À l’aéroport de Lisbonne, au Portugal, l’effervescence est celle d’un mois d’août. David, un Italien, s’apprête à partir à bord d’une petite voiture de location. Il n’était pas au courant de la grève illimitée des transporteurs de carburants, qui a débuté lundi 12 août au Portugal. « Le réservoir de la voiture est tout petit. On va rouler très lentement, commente-t-il. Dès qu’on pourra, on laissera la voiture au parking et on prendra les bus et les taxis. »

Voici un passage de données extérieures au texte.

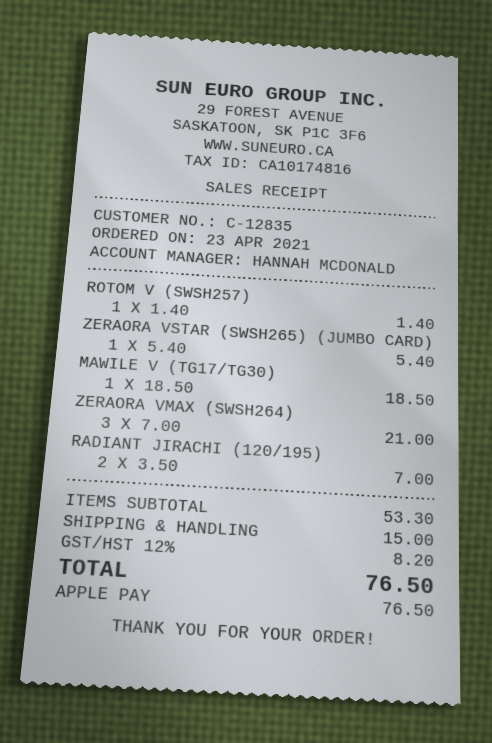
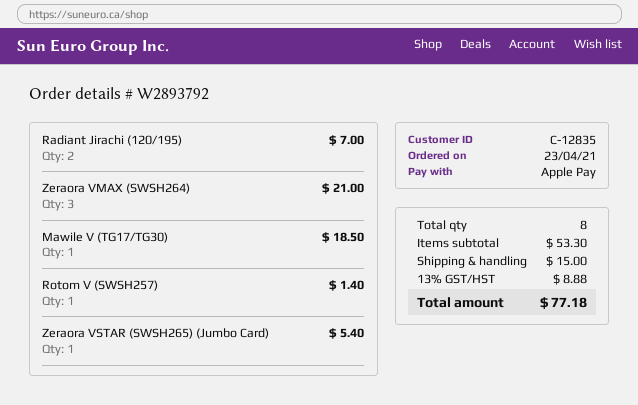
tax: 12% = 8.20 -> 13% = 8.88
total: 76.50 -> 77.18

Des camionneurs réquisitionnés

La grève des transporteurs de carburant, qui réclament des hausses de salaire, provoque déjà des pénuries dans les stations-service. Le gouvernement portugais a décidé dès lundi de réquisitionner des camionneurs, afin de garantir l’approvisionnement des secteurs stratégiques du pays. Mais le mouvement sonne comme une mauvaise nouvelle pour les touristes qui avaient prévu de se tourner vers la location de voitures. « Il va falloir anticiper pour ne pas tomber en panne, en espérant que ça ne dure pas », s’inquiète Aurélie, une Française.

Nous allons guetter les stations qui ont de l’essence ou pas, avant d’être à la fin du réservoir.

Une touriste française

à franceinfo

« Il va falloir que je maintienne le réservoir toujours plein », souligne Anderson, un jeune Brésilien venu chercher ses amis à l’aéroport de Lisbonne. Il s’apprête à passer cinq jours en Algarve, dans l’extrême-sud du Portugal. « J’ai préféré ne pas annuler ma location de voiture, puisqu’on a déjà payé la réservation de l’hôtel et d’autres dépenses », explique-t-il.

Face à cette grève, les agences de location de voiture font preuve de davantage de souplesse. « Nous garantissons la remise des voitures avec le plein ou un demi-réservoir, afin que les personnes puissent entamer leur voyage, explique Silvia, une employée. Au retour, nous n’appliquerons pas de taxe supplémentaire si le réservoir est vide. »

L’autonomie en kérosène de l’aéroport de Lisbonne n’est que de quatre jours. En avril, une précédente grève des transporteurs de carburant avait débouché sur des hausses de salaire pour les chauffeurs de camions-citernes, qui exigent désormais de nouvelles augmentations.